Theatre 9: AI & Machine Learning

Tuesday 26th March

Wednesday 27th March


11.00 - 11.30

Dr Matthew Prime

Personalized healthcare: Leveraging data to improve patient care through clinical decision support in oncology

Roche, known for its biopharmaceuticals and in-vitro diagnostics solutions has entered the field of Clinical Decision Support by building a portfolio of software products. Learn how the NAVIFY ® Decision Support portfolio leverages excellence in clinical workflow, advanced analytics and innovative strategic partnerships to bring together diagnostic, real-world data to deliver personalized healthcare.


11.45 - 12.15

Dr Farzana Rahman

The Ethics of AI in Healthcare

Artificial intelligence has the potential to change the way we treat patients but the ethical implications are complex. This lecture will highlight some of the key areas that the clinical community needs to think about.


12.30 - 13.00

Dr Anthony Holmes

Bridging the gap: how good ideas become great products

Artificial Intelligence is everywhere, or appears to be. Yet whilst it has the potential to make a big difference in healthcare, in truth there are still relatively few genuine AI deployments that genuinely impact patient outcomes. Based on two decades of experience commercialising AI in healthcare, Anthony will provide some ‘do’s and don’ts’ to consider when bringing AI algorithms to market, including the most important: “Get out of the building!”.


13.15 - 13.45

Dr Ozan Oktay

Neural Networks in Medical Imaging: Towards More Reliable and Automated Clinical Analysis

In this talk, I will present the research projects that we have been working at Imperial College London and HeartFlow Inc. The presentation will mainly focus on applications of machine learning methodologies in medical image analysis tasks, including cardiac CT/MR image reconstruction, image quality enhancement, and image segmentation. In particular, I will present a few use cases of deep neural networks in clinical workflows, which are utilised to automate quantitative measurements and leverage the knowledge learnt from large annotated medical datasets.


14.00 - 14.30

Dr Hugh Harvey

Deep Learning in Breast Cancer Screening

An industry prospective of the challenges and pitfalls in developing and deploying deep learning algorithms within the NHS breast cancer screening programme.


14.45 - 15.15

Dr Matthew Fenech

Regulation of AI in healthcare: what should we expect?
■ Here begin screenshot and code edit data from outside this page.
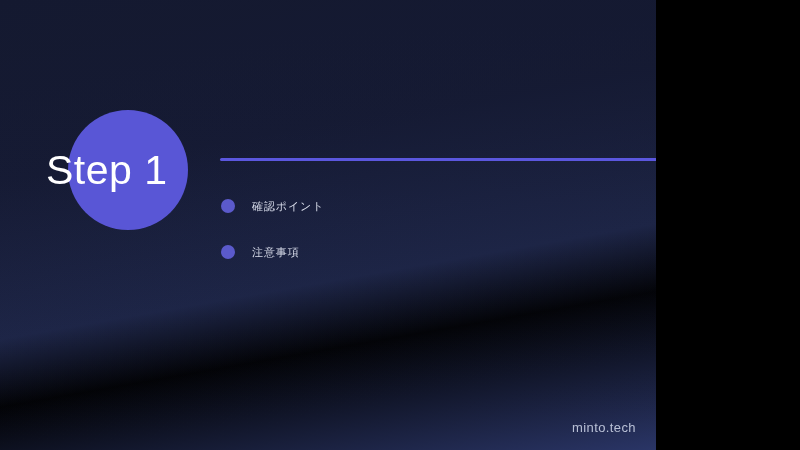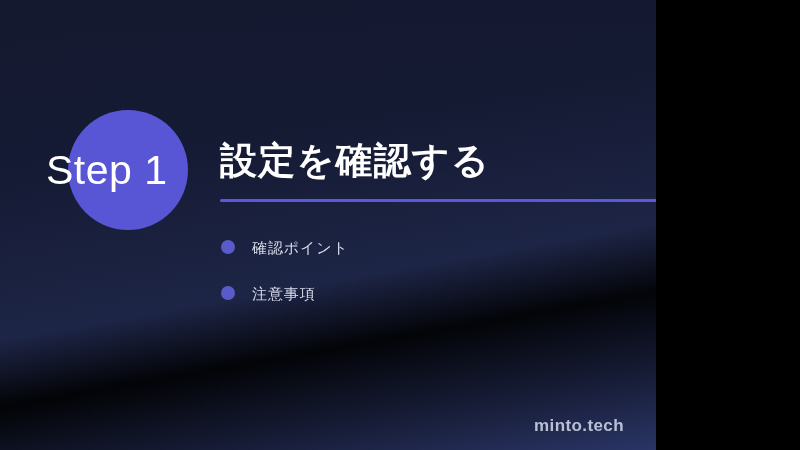--- a/index.html
+++ b/index.html
@@ -128,7 +128,6 @@
 
   <div class="content">
 
-    <h1 class="slide-title">設定を確認する</h1>
 
     <div class="divider"></div>
 

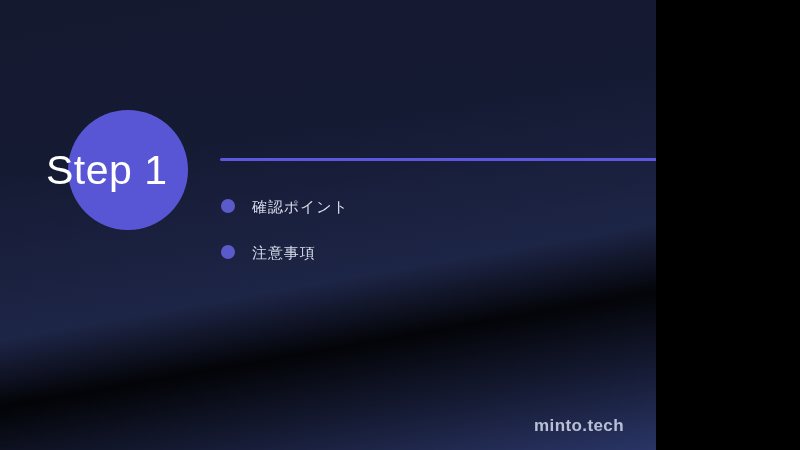--- a/index.html
+++ b/index.html
@@ -97,7 +97,7 @@
   }
   .bullet-text {
     color: #D9DDEB;
-    font-size: 15px;
+    font-size: 11px;
     font-weight: 400;
     letter-spacing: 0.9px;
     line-height: 1;

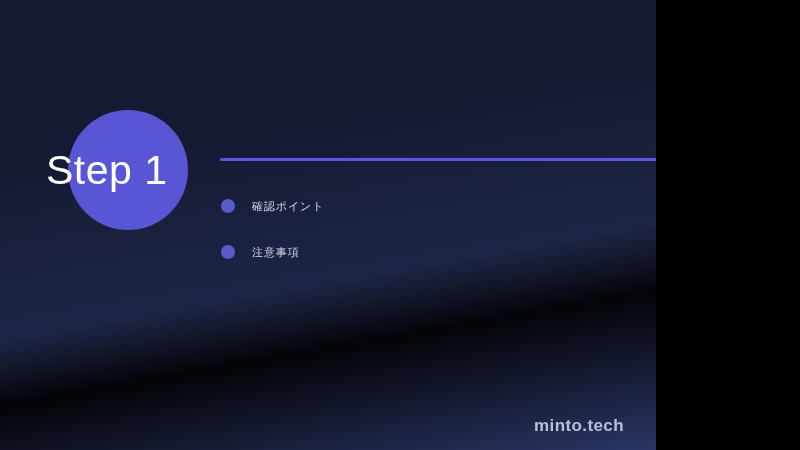--- a/index.html
+++ b/index.html
@@ -107,12 +107,12 @@
   
   .footer-brand {
     position: absolute;
-    right: 32px;
+    right: 20px;
     bottom: 16px;
     z-index: 2;
     color: #B9C0D6;
-    font-size: 17px;
-    font-weight: 700;
+    font-size: 13px;
+    font-weight: 400;
     letter-spacing: 0.4px;
     line-height: 1;
   }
AI hold tremendous promise for healthcare. Technologists frequently talk about ‘disrupting’ healthcare in the same way that technology has disrupted retail, communication, entertainment, and many other spheres of life. We are now seeing a culture clash, between the ‘move fast’ world of technology, and the ‘safety first’ world of medicine. What is the role of regulation in striking the right balance? What’s on the horizon? What should we, as patients and as clinicians, expect?


15.30 - 16.00

Dr Mark Halling-Brown

Practicalities of creating medical image research databases for AI

Large-scale, properly curated and live databases are essential for the creation and validation of artificial intelligent-enabled systems such as Computer Aided Detection/Diagnosis. It is not only important to ensure visibility of datasets used for training and testing, but also vital that validation of emerging AI-systems is possible utilising independent validation sets. This seminar will discuss the practicalities of forming such large-scale, drawing upon experience gained forming the OPTIMAM image database.


16.15 - 16.45

Piotr Giedziun & Michał Krasoń

Deep learning in oncology diagnostics

Medical diagnosis is a complex and time-consuming process. Facilitating it could bring us a number of benefits, e.g. increase the chances of early detection of cancer. During the seminar we will see how current state-of-the-art computer vision algorithms can be used to achieve this goal.